The SPACE algorithm identified three primary clusters of SVGs (comprising 3931, 2751, and 1781 genes, respectively) in the PDAC dataset, each providing significant biological insights. Supplementary Fig. S8 demonstrates that genes in Cluster 1 are predominantly overexpressed mostly in the tumor adjacent regions, while genes in Clusters 2 and 3 are overexpressed around tumor regions. Consequently, pathway enrichment analysis shown in Fig. 6 reveals that Cluster 1 included pathways highly suggestive of changes in the metabolic state of the cells. Changes in the metabolic state of the tumor and tumor adjacent regions are a well-established feature in PDAC [34, 35]. Cluster 3 is uniquely enriched for inflammatory pathways specific to T cell signaling, a feature not observed in Cluster 1. These data suggest there is a specific spatial distribution of immune (and T and NK cells specifically) within tumor adjacent regions, in agreement with previous work [36]. Immune suppression is a key aspect of PDAC [37], and our pipeline may lead to new understandings of the mechanisms driving this aspect of the disease in the future. Cluster 2 displayed a mixed result with pathways identified both in inflammatory signaling, and cell to cell communication (i.e. tight junctions). As PDAC is highly desmoplastic, this result may reflect the abundant cancer associated fibroblasts (CAFs) present in this cancer type that signal to tumor cells and promote or restrict tumor growth depending on the subtype of CAF present. We also plotted the average gene expressions in each cluster across spatial locations (Supplementary Fig. S9), and we observed cluster-specific spatial expression patterns.
Figure 6.
Enrichment analysis of the PDAC data: KEGG Pathway enrichment analysis of genes from (A) Cluster 1, (B) Cluster 2, and (C) Cluster 3 are showcased.

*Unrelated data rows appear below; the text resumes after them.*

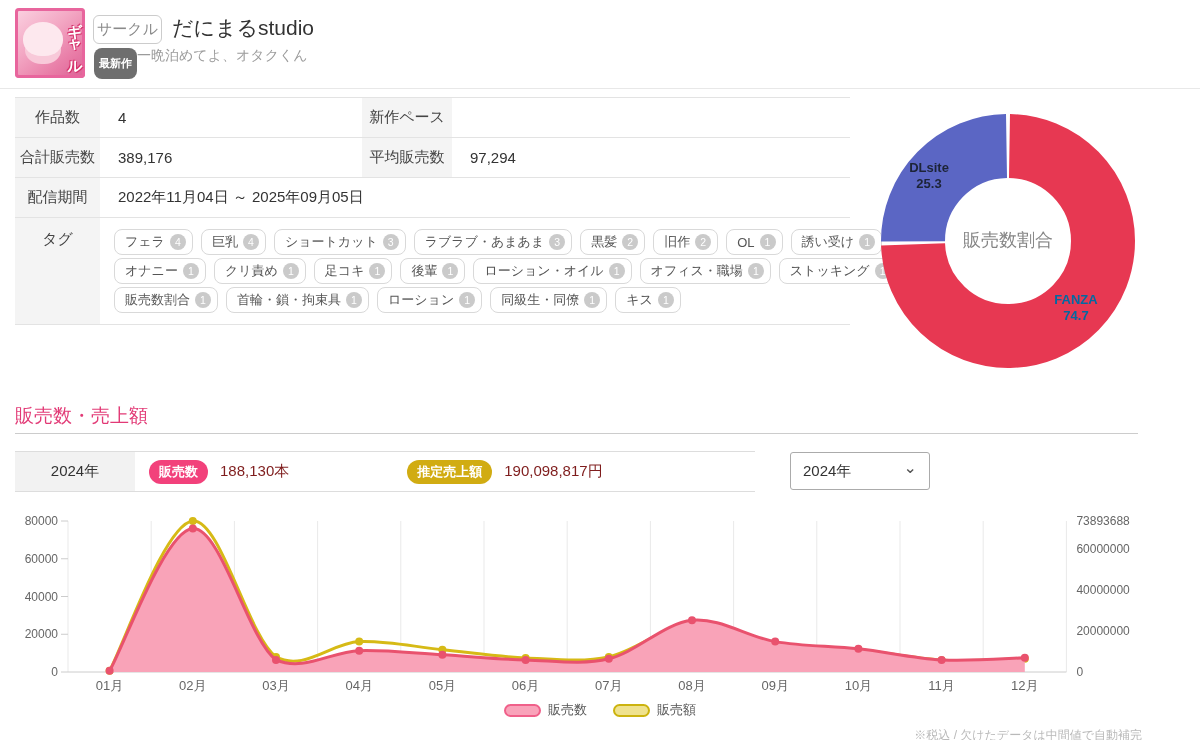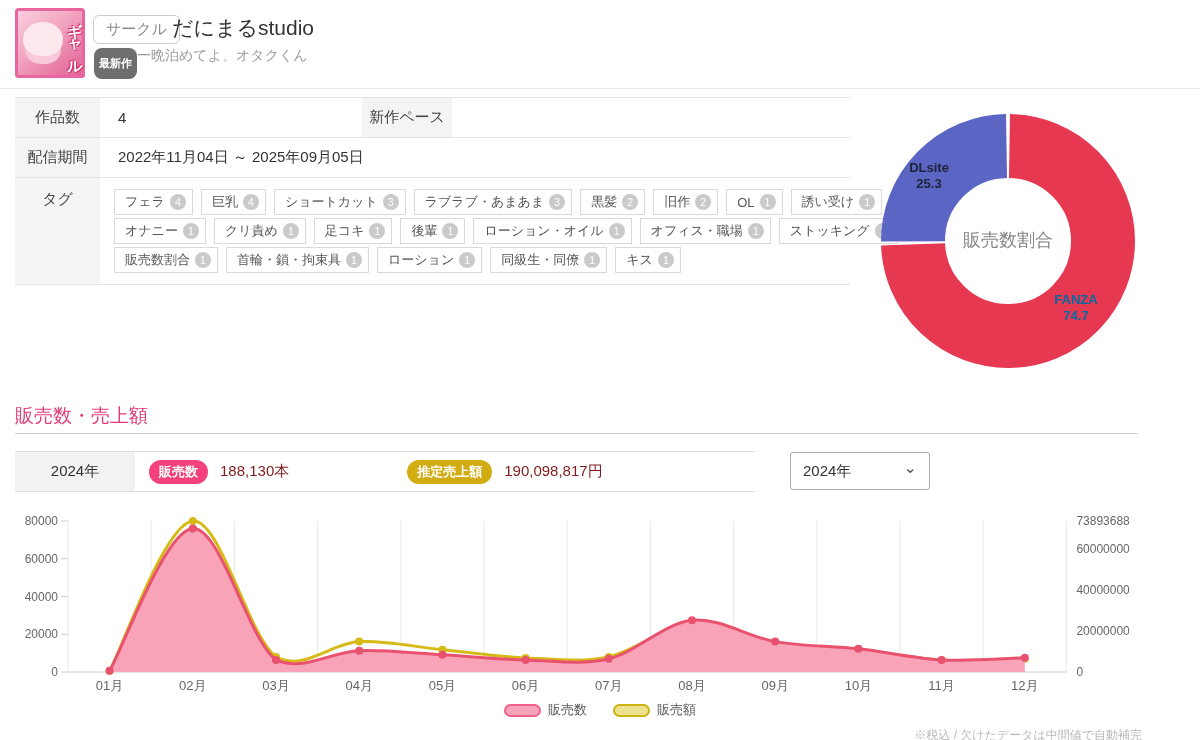"サークル" .circle-label { padding: 4px 12px -> 4px 3px }
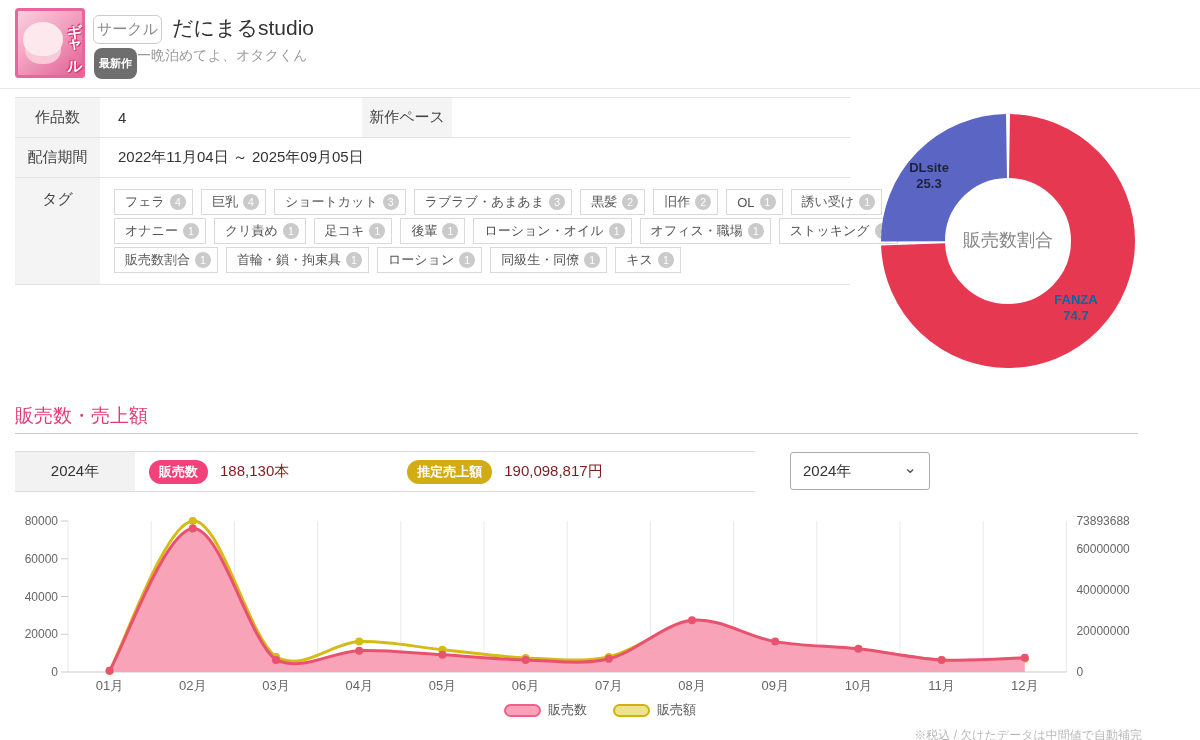"合計販売数" div.srow { html: none -> <div> <div>合計販売数</div> <div>389,176</div> <div>平均販売数</div> <div>97,294</div> </div> }
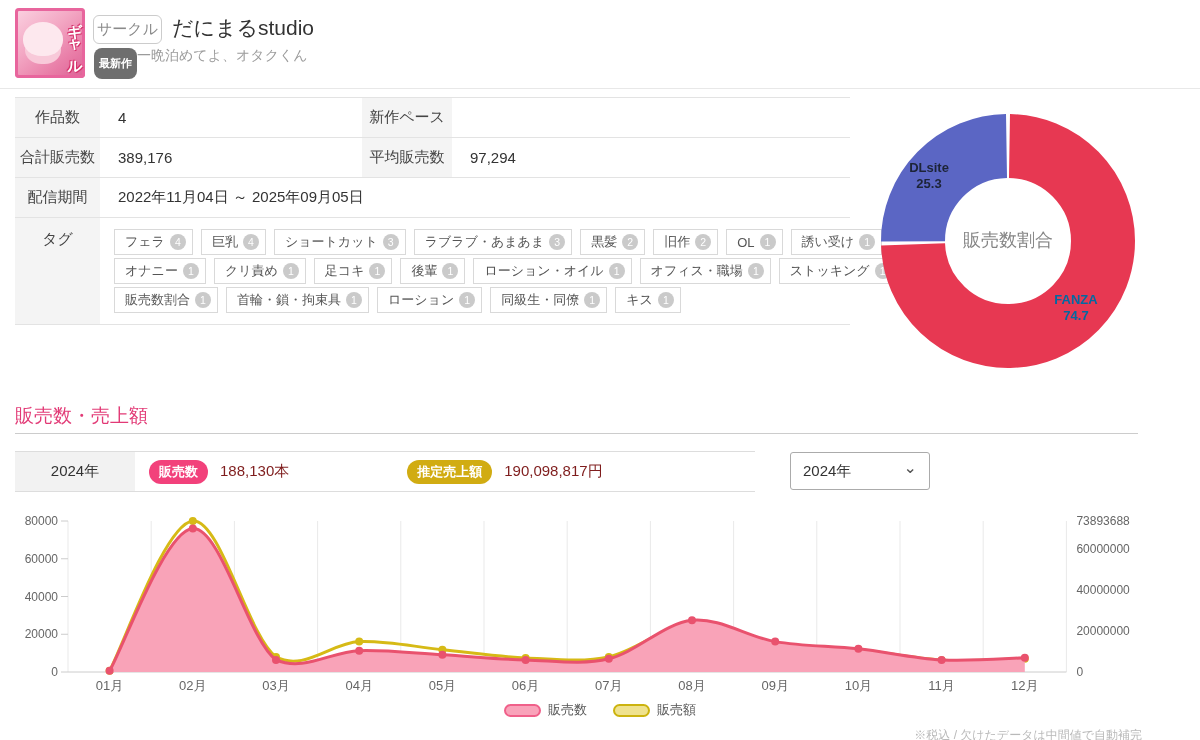"フェラ" .tag-pill { border-radius: 0 -> 8px }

On the other hand, a similar enrichment analysis on the top 3000 SVGs (see Supplementary Fig. S10(A)) or the group of all SVGs (see Supplementary Fig. S10(B)) shows that the gene sets are enriched in a mixture of different pathways, which does not clearly indicate the functional dependency between spatial gene patterns and their biological mechanisms. The unique enrichment of cluster 3 SVGs in Fig. 6C for inflammatory pathways specific to T-cell signaling would be impossible to discern if all SVGs or the top 3000 SVGs were selected. This demonstrates why using SVG clusters instead of just the top genes provides more biological insights and suggests that using SVG clusters might be a better option for downstream analysis, carrying more biological information.
We also analyzed another human breast cancer ST dataset and the details can be found in Section 4 in the supplemental file, together with the plots of representative genes in each cluster (Supplementary Fig. S1).
Discussion
In recent years, the exploration and analysis of spatial data have reached unprecedented heights, offering diverse insights into biological systems. Central to this endeavor is the identification of SVGs, which serve as pivotal components in understanding tissue organization and function. However, merely detecting SVGs does not inherently yield substantial biological insights. Rather, their significance lies in their dual role: (1) SVGs are used for spatial domain detection and (2) Some SVGs serve as markers for specific cell types. Traditional approaches often struggle to achieve precise spatial domain detection, and discerning cell type-specific SVGs amidst the data noise poses a formidable task. Our proposed framework, SPACE, addresses these challenges to improve spatial domain detection without requiring cell type information.
By implementing SPACE, we effectively detect SVG clusters that can be interpreted as clusters of cell-type SVGs. Remarkably, this identification is accomplished without the need for complex cell-type deconvolution techniques, streamlining the analysis process while providing biologically meaningful insights. Through extensive real data analysis and simulation studies, we have demonstrated the efficacy of SPACE in enhancing spatial domain detection accuracy, validating its utility in spatial transcriptomic analysis.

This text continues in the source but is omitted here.